Lebih lanjut, pemerintah Indonesia, kata Fadli Zon, saat ini tengah mengembangkan kerangka kebijakan untuk memastikan penggunaan teknologi di industri kreatif tetap berada dalam koridor yang sehat. Fokus utama kebijakan tersebut adalah perlindungan pekerja kreatif serta hak kekayaan intelektual di tengah percepatan inovasi teknologi.
Ia menegaskan bahwa kemajuan teknologi harus berjalan beriringan dengan perlindungan terhadap manusia di balik karya seni, yang menjadi fondasi utama industri film.

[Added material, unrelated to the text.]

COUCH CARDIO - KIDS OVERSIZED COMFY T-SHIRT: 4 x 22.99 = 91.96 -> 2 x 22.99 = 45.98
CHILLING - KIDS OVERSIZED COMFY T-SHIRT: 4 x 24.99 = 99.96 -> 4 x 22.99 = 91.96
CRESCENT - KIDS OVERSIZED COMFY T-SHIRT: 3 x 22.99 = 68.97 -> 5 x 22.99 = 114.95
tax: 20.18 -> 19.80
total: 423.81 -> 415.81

Selain AI, Fadli Zon juga menyoroti pesatnya pertumbuhan microdrama, short-form storytelling, dan ekonomi kreator yang berkembang di Indonesia sebagai salah satu pasar digital paling dinamis di Asia.
Menurutnya, format tersebut bukan hanya tren konsumsi konten, tetapi juga pintu masuk bagi talenta baru untuk masuk ke industri film dan televisi secara lebih luas.